What knowledge do developers need for AI agents?
Developers of AI agents need comprehensive knowledge in the areas of machine learning, data analysis, programming, and specific AI frameworks and algorithms in order to effectively create and optimize autonomous systems.
How secure are AI agents in use?
The security of AI agents in application is a crucial aspect. Advanced AI agents have security mechanisms to protect data and minimize risks. Nevertheless, their security depends heavily on programming and the context of use.
What are some examples of AI agents?
Examples of AI agents include chatbots such as ChatGPT and Microsoft Copilot, as well as specialized systems such as DALL·E and MidJourney, which can generate images. Autonomous systems in industry that control machines also fall into this category.
How do AI agents influence employment?
AI agents have a wide range of effects on employment: they can automate jobs, thereby reducing demand for certain activities, but they can also create new jobs that require specialized skills in working with AI.
What are the ethical issues surrounding AI agents?
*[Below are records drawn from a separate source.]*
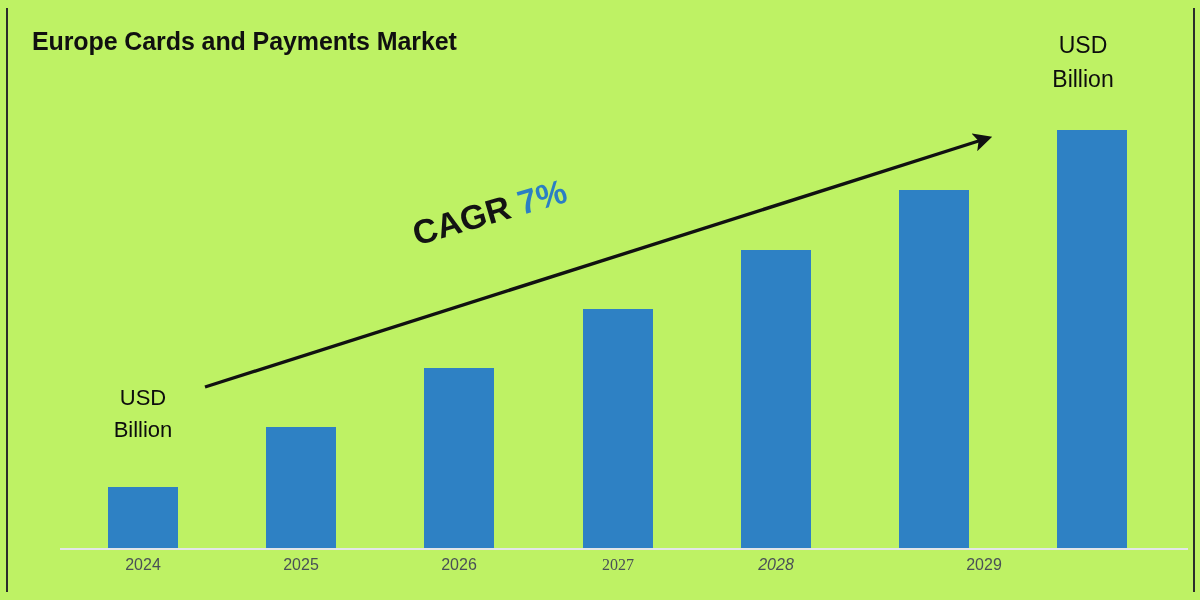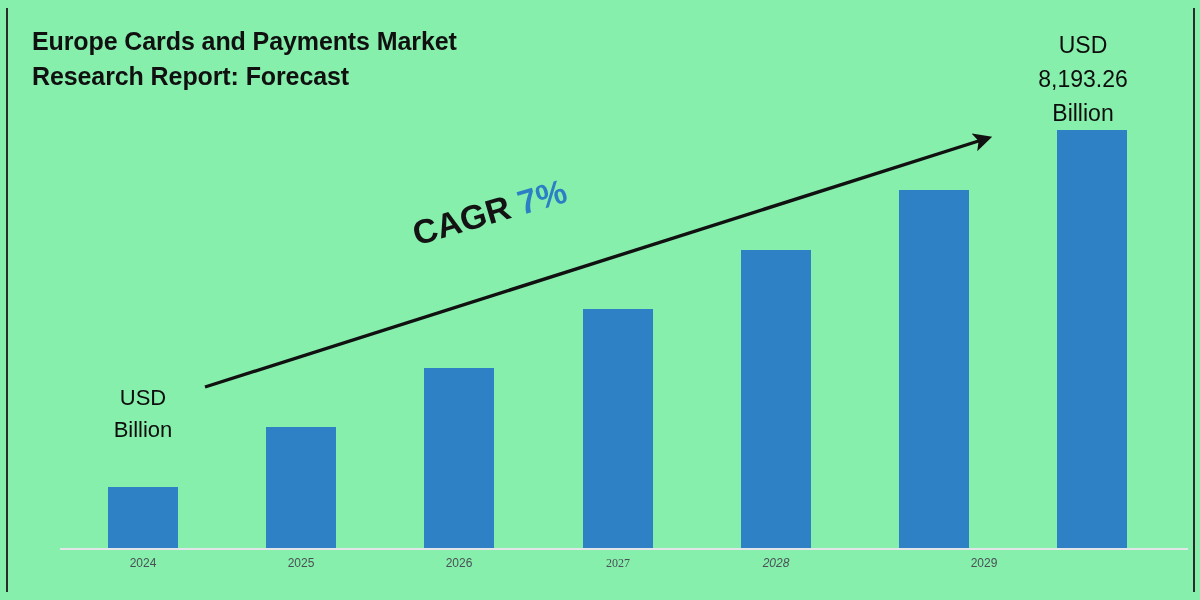"Europe Cards and Payments Market" #infographic { background: #86efac -> #bef264 }
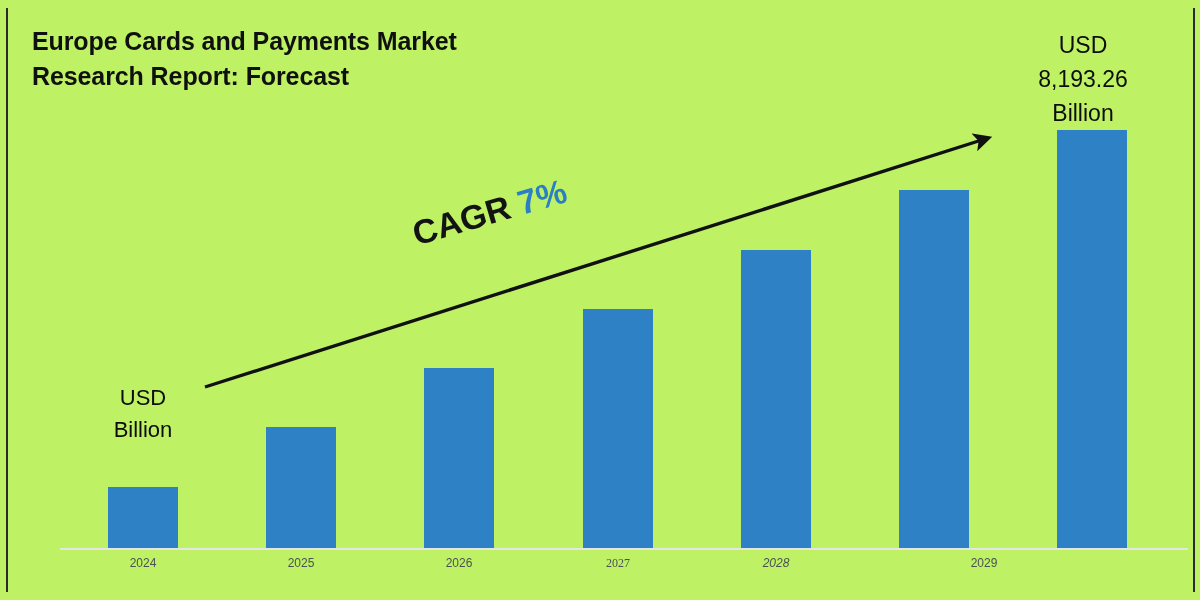"Research Report: Forecast" div.title-line { html: <div>Research Report: Forecast</div> -> none }
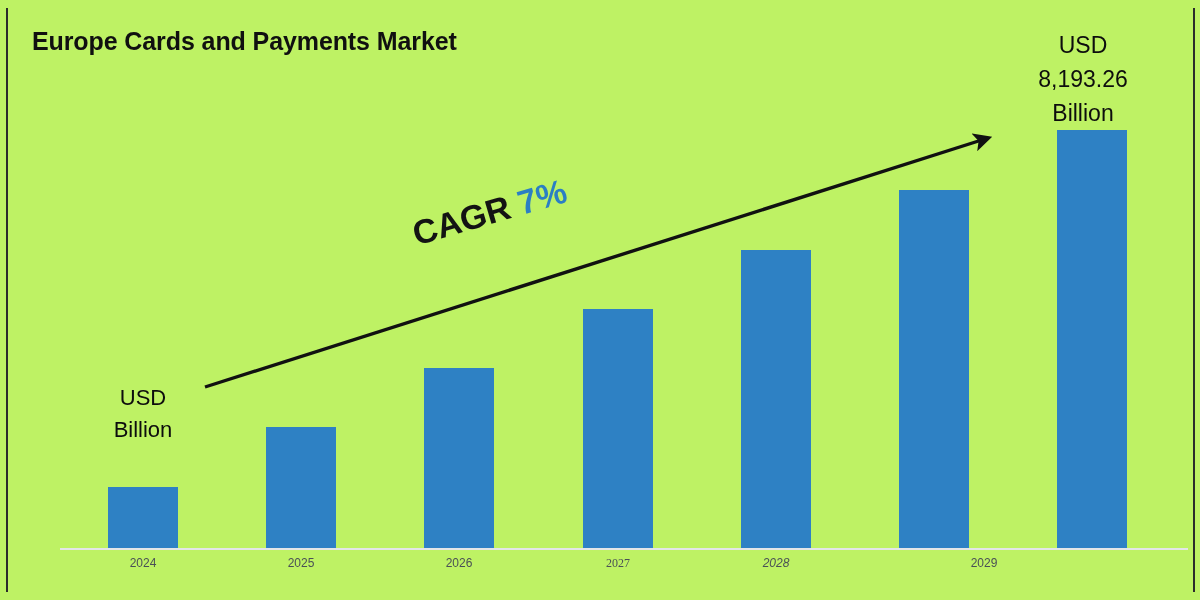"8,193.26" span.cl { html: <span>8,193.26</span> -> none }
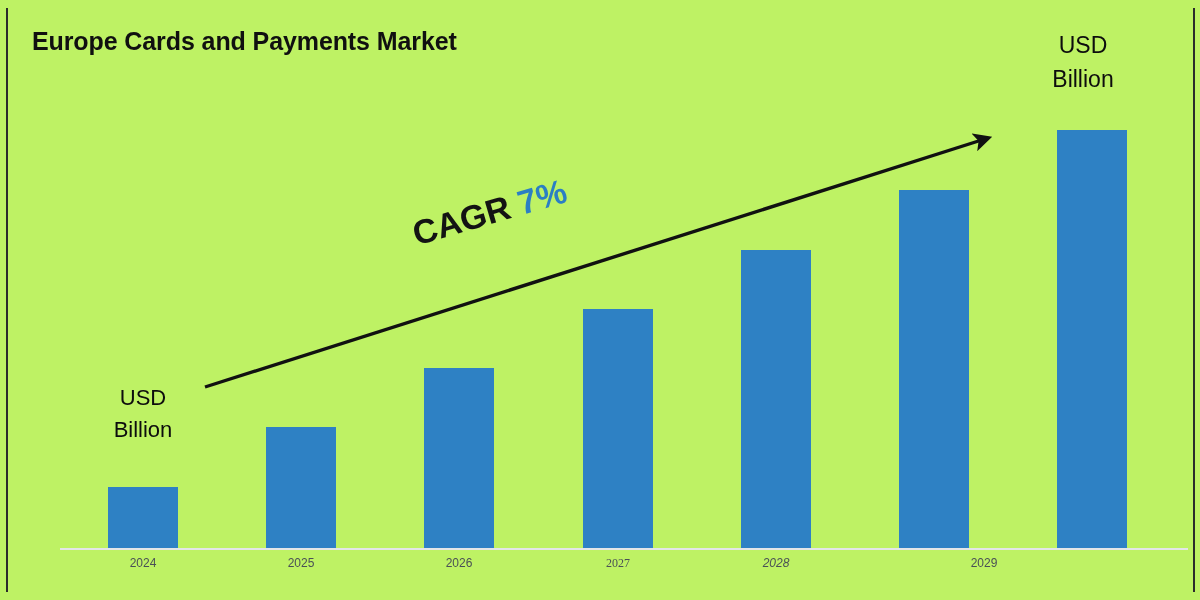"2024" .tick-label { font-size: 12px -> 16px }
Ethical issues surrounding AI agents concern responsibility for decisions, transparency of algorithms, data protection, and potential discrimination. It is important to ensure that these systems are designed and used in a fair and responsible manner.
What does the future hold for AI agents?
The future of AI agents will be characterized by increasingly autonomous systems that take on complex tasks, interact efficiently with different software and hardware environments, and thus become more decisive and powerful.
How do we test the effectiveness of AI agents?
The effectiveness of AI agents is tested by monitoring and evaluating their performance in executing complex tasks, their ability to analyze data and make decisions, and their interaction with other systems.
Which algorithms do AI agents use most frequently?
AI agents often use algorithms such as neural networks, decision trees, and reinforcement learning. These methods enable them to recognize patterns, make decisions, and learn from experience in order to perform complex tasks autonomously.